Iceotope Study with Meta Shows Effectiveness of Precision Immersion Liquid Cooling for High-Density Storage Drives

Iceotope announces new research conducted with Meta that validates the practicality, effectiveness and efficiency of chassis-level liquid cooling technology to meet the cooling requirements of increasingly deployed high-density storage drives and used by hyperscale data center service providers.

A recently published study by Meta demonstrates the benefits of improved thermal management, vibration reduction and temperature equalization throughout JBOD, which lead directly to reduced failure rates and costs for data center operators. Rack-mounted hard drive systems in chassis drawers are ideal for precision immersion cooling technology.

Neil Edmunds, Chief Innovation Officer of Iceotope, said: “As the demand for data storage continues to grow, hyperscale data center providers will require the implementation of solutions to effectively cool equipment. The study found that liquid cooling for high-density storage enables drives to be cooled to a lower, more consistent temperature, reducing drive failures and operating costs and improving ESG compliance. »

High-density storage is on the rise

With constant data streams from the Internet of Things, video, artificial intelligence and more, up to 463 exabytes of data are expected to be created per person every day by 2025. Access to and interaction with data is constantly changing, which has a real impact on data processing and storage. According to Cybersecurity Ventures, in just a few years global data storage is predicted to exceed 200 zettabytes, half of which will be stored in the cloud.

This presents an unprecedented challenge for hyperscale data center storage infrastructure. According to Seagate, cloud data centers choose high-capacity hard disk drives (HDDs) to store 90% of their exabytes. Typically packaged in a 3.5-inch form factor, hard drives are a proven technology that continues to provide data center operators with cost-effective storage at scale.

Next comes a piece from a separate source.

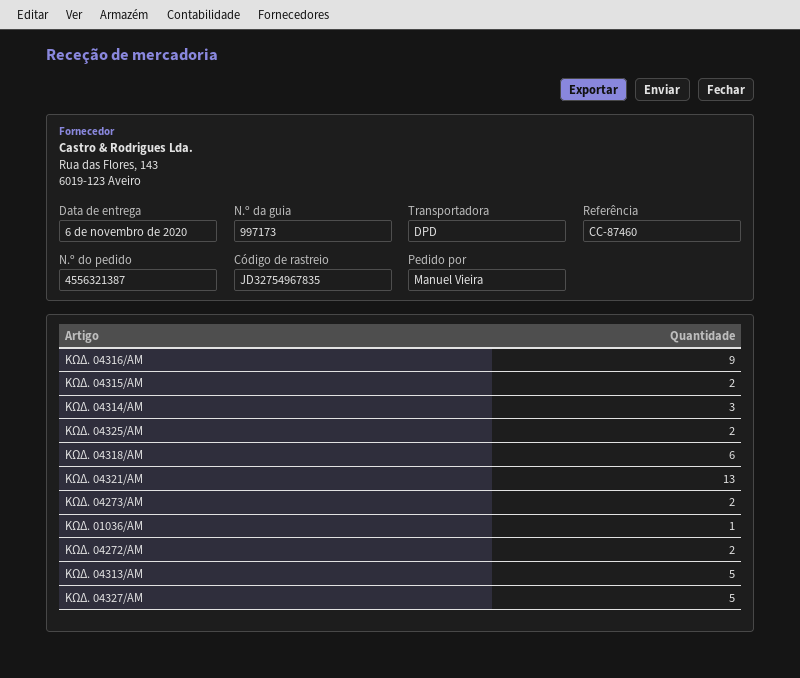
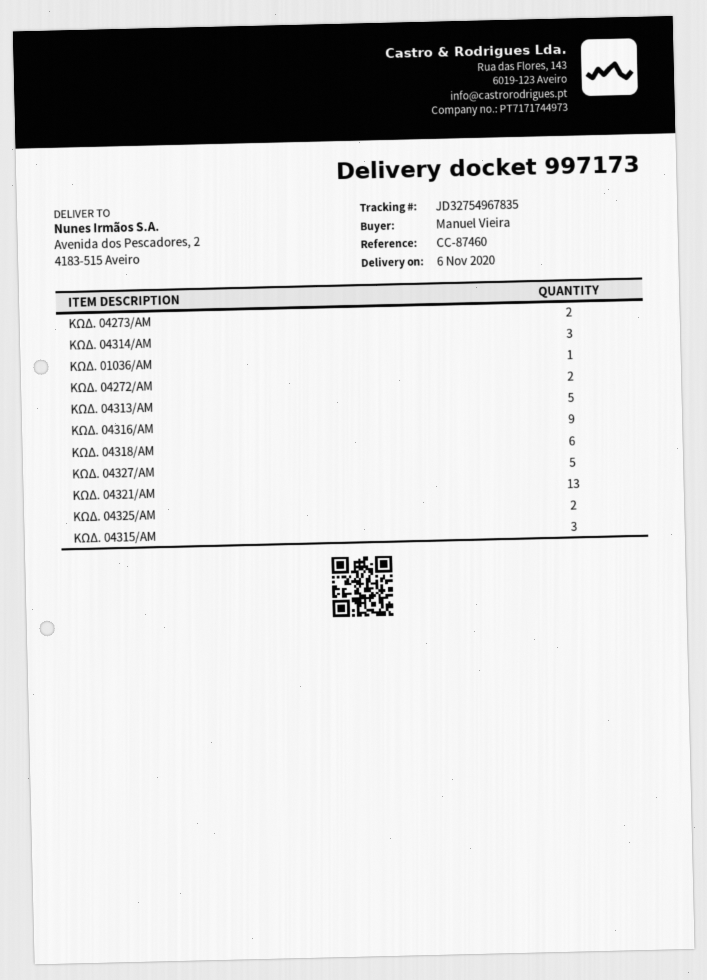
ΚΩΔ. 04315/AM: 2 -> 3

Current high-end devices offer 20 TB of capacity, but this is expected to increase to > 120 TB by the end of the decade.

More data storage means more spinning disks, higher speed motors, and more actuators, which translates into more power consumption. As the power of the discs increases, so does the amount of heat they generate. In the last decade, the introduction of helium into hard drive enclosures has not only improved drive performance with less friction, but since the blocks are now sealed, the possibility of using liquid cooling at the hard drive level has been considered.

Meta Study of High Density Storage Liquid Cooling

The research presents an air-cooled, high-density storage system redesigned to use single-phase immersion cooling. A standard commercial storage system consisted of seventy-two hard drives, two single-slot nodes, two SAS expansion cards, one network card, and a 4OU form factor power distribution card. The hard drives were hermetically sealed and filled with helium.

The liquid cooling system tested was the Iceotop precision immersion liquid cooling system. The air-cooled version has been modified by adding a special dielectric circuit connected to the liquid-to-liquid heat exchanger and pump. Meta measured hard drive temperature changes and cooling pump power in air-cooled and liquid-cooled systems.

The results are conclusive

Research has successfully demonstrated that precision immersion cooling is a more efficient way to cool hard drive racks, with the following results:

• Thanks to precise liquid immersion cooling, the temperature difference between the 72 hard drives was only 3°C, regardless of their placement in JBODs.

• Liquid cooling has demonstrated that hard drive systems can reliably operate with rack inlet water temperatures of up to 40°C.

• System-level cooling power accounted for less than five percent of total energy consumption.

• Virtually silent operation of liquid cooling helps eliminate acoustic vibration problems for drivers often encountered with air-cooled solutions.

While precision immersion has proven to be a superior alternative to air-cooled high-density disk arrays, other forms of liquid cooling, including cold plates, tank immersion, or two-phase immersion, do not retain as many operational benefits, such as stable disk density, user access to service and the ability to hot-swap drivers.